Stephanie Khayat. – La serialità è ormai più che assodata. Personalmente spero sinceramente che questa nuova rivelazione ci permetta finalmente di andare avanti. La giustizia ha chiuso un occhio, ma ora dobbiamo ascoltarci. Dall’inizio di questa vicenda non ci sono mai state indagini nonostante il numero impressionante di testimonianze. Siamo andati tutti a testimoniare spontaneamente e i nostri casi sono stati inizialmente chiusi senza ulteriori provvedimenti per prescrizione dei fatti. Allora ho deciso di sporgere nuovamente denuncia. Personalmente non sono ancora stato nuovamente interrogato dalla polizia. Oggi sono pronto per fare il provino e andare fino in fondo. Voglio condurre questa lotta per tutte le donne vittime, e in particolare per quelle che soffrono di anoressia.
LEI. Guardando indietro, pensi che il sistema giudiziario sia stato all’altezza del compito di gestire questo caso?

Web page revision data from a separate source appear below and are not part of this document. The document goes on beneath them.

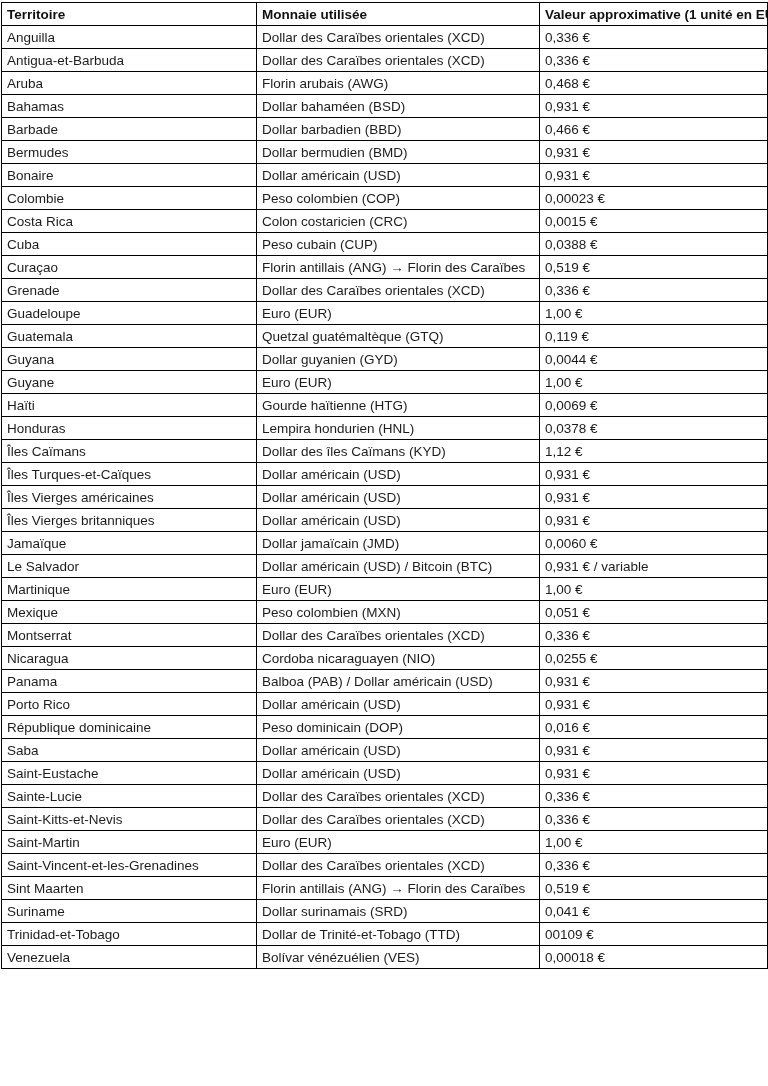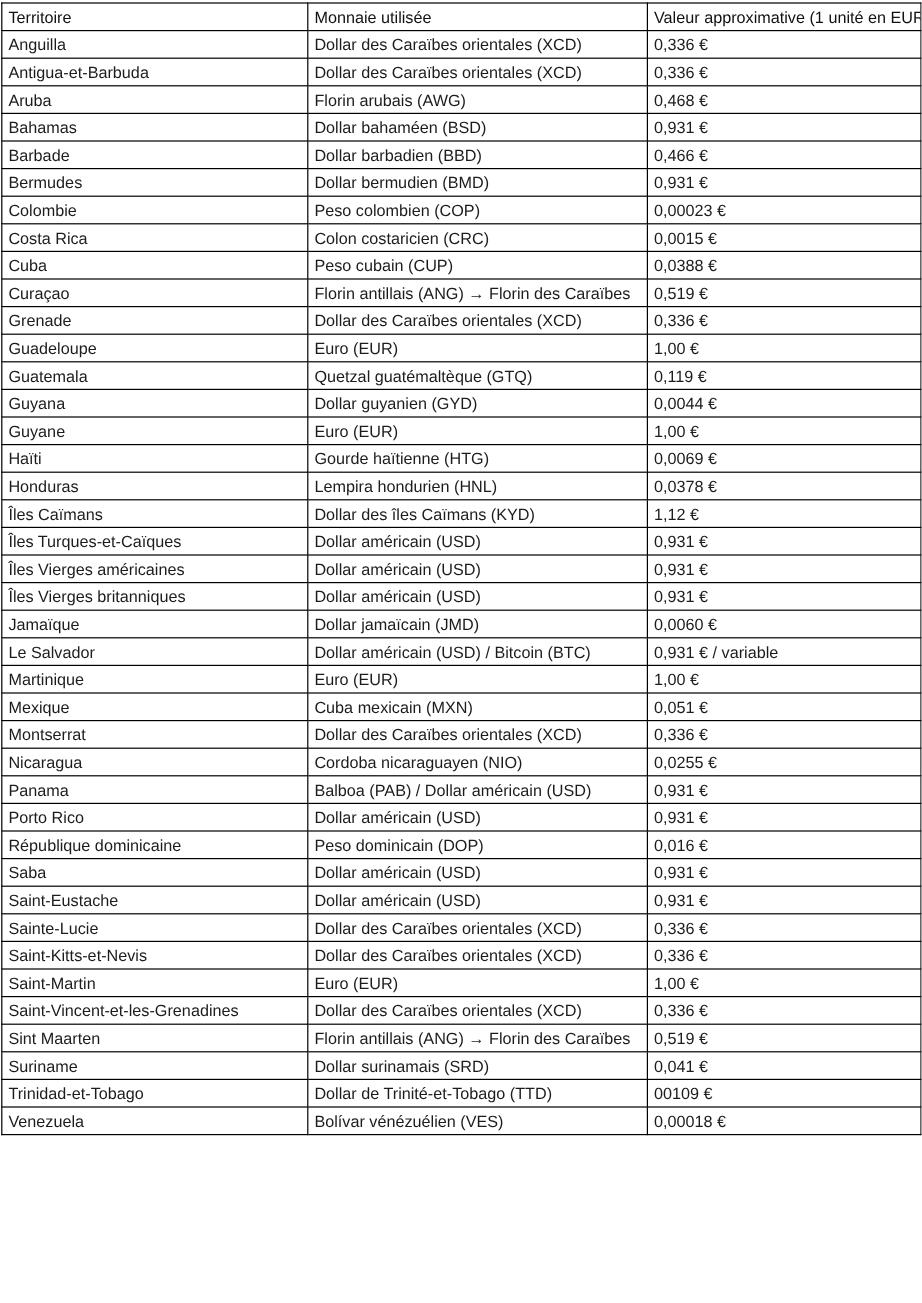--- a/index.html
+++ b/index.html
@@ -30,21 +30,21 @@
     border: 1px solid #000000;
     height: 22px;
     padding: 0 4px 0 5px;
     text-align: left;
     vertical-align: middle;
     white-space: nowrap;
     overflow: hidden;
     font-weight: 400;
   }
   table.currency-table th {
-    font-weight: 400;
+    font-weight: 700;
     color: #111111;
     margin-left: 16px;
   }
 </style>
 </head>
 <body>
 
 <div class="page">
   <table class="currency-table">
     <colgroup>
@@ -90,20 +90,25 @@
     <td>0,466 €</td>
   </tr>
 
 
   <tr>
     <td>Bermudes</td>
     <td>Dollar bermudien (BMD)</td>
     <td>0,931 €</td>
   </tr>
 
+  <tr>
+    <td>Bonaire</td>
+    <td>Dollar américain (USD)</td>
+    <td>0,931 €</td>
+  </tr>
 
   <tr>
     <td>Colombie</td>
     <td>Peso colombien (COP)</td>
     <td>0,00023 €</td>
   </tr>
 
   <tr>
     <td>Costa Rica</td>
     <td>Colon costaricien (CRC)</td>
@@ -202,21 +207,21 @@
   </tr>
 
   <tr>
     <td>Martinique</td>
     <td>Euro (EUR)</td>
     <td>1,00 €</td>
   </tr>
 
   <tr>
     <td>Mexique</td>
-    <td>Cuba mexicain (MXN)</td>
+    <td>Peso colombien (MXN)</td>
     <td>0,051 €</td>
   </tr>
 
   <tr>
     <td>Montserrat</td>
     <td>Dollar des Caraïbes orientales (XCD)</td>
     <td>0,336 €</td>
   </tr>
 
   <tr>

Stephanie Khayat. – Finora l’indagine giudiziaria è stata un disastro. A questo proposito, le recenti rivelazioni di “Le Monde” sono edificanti. Onestamente ci chiediamo come questi elementi abbiano potuto passare inosservati. Di fronte a questo provo una rabbia immensa, rabbia per me stessa e per gli altri. Oggi le vittime sono quasi un centinaio, non riusciamo nemmeno più a contarci, e la giustizia non ha fatto il suo lavoro. Tutte le persone che sono andate a testimoniare lo hanno fatto di propria iniziativa. L’ufficiale di polizia ha raccolto le nostre testimonianze e ha concluso che la PPDA era impegnata in comportamenti predatori sessuali, il che non ha impedito che la mia prima denuncia fosse respinta.
LEI. Quali sono state le conseguenze del tuo parlare?
Stephanie Khayat. – Non voglio restare intrappolata nel ruolo di vittima. Ma non mi pento di aver parlato pubblicamente mostrando la mia faccia. Dopo tutti questi anni, è essenziale che il PPDA si spieghi davanti ai tribunali. Ancora oggi ho in mente questa frase che disse sul set dello spettacolo “Quotidien”: “Nessuno è mai venuto a dirmi faccia a faccia: ‘Quello che fai, quello che non va bene’. » Come per molte vittime, questa frase è stata per me un fattore scatenante. Sentendolo, ho deciso che il giorno in cui parlerò, non lo farò in modo anonimo. Voglio poterlo guardare negli occhi. Oggi, grazie a Caroline, non siamo mai stati così vicini a un processo.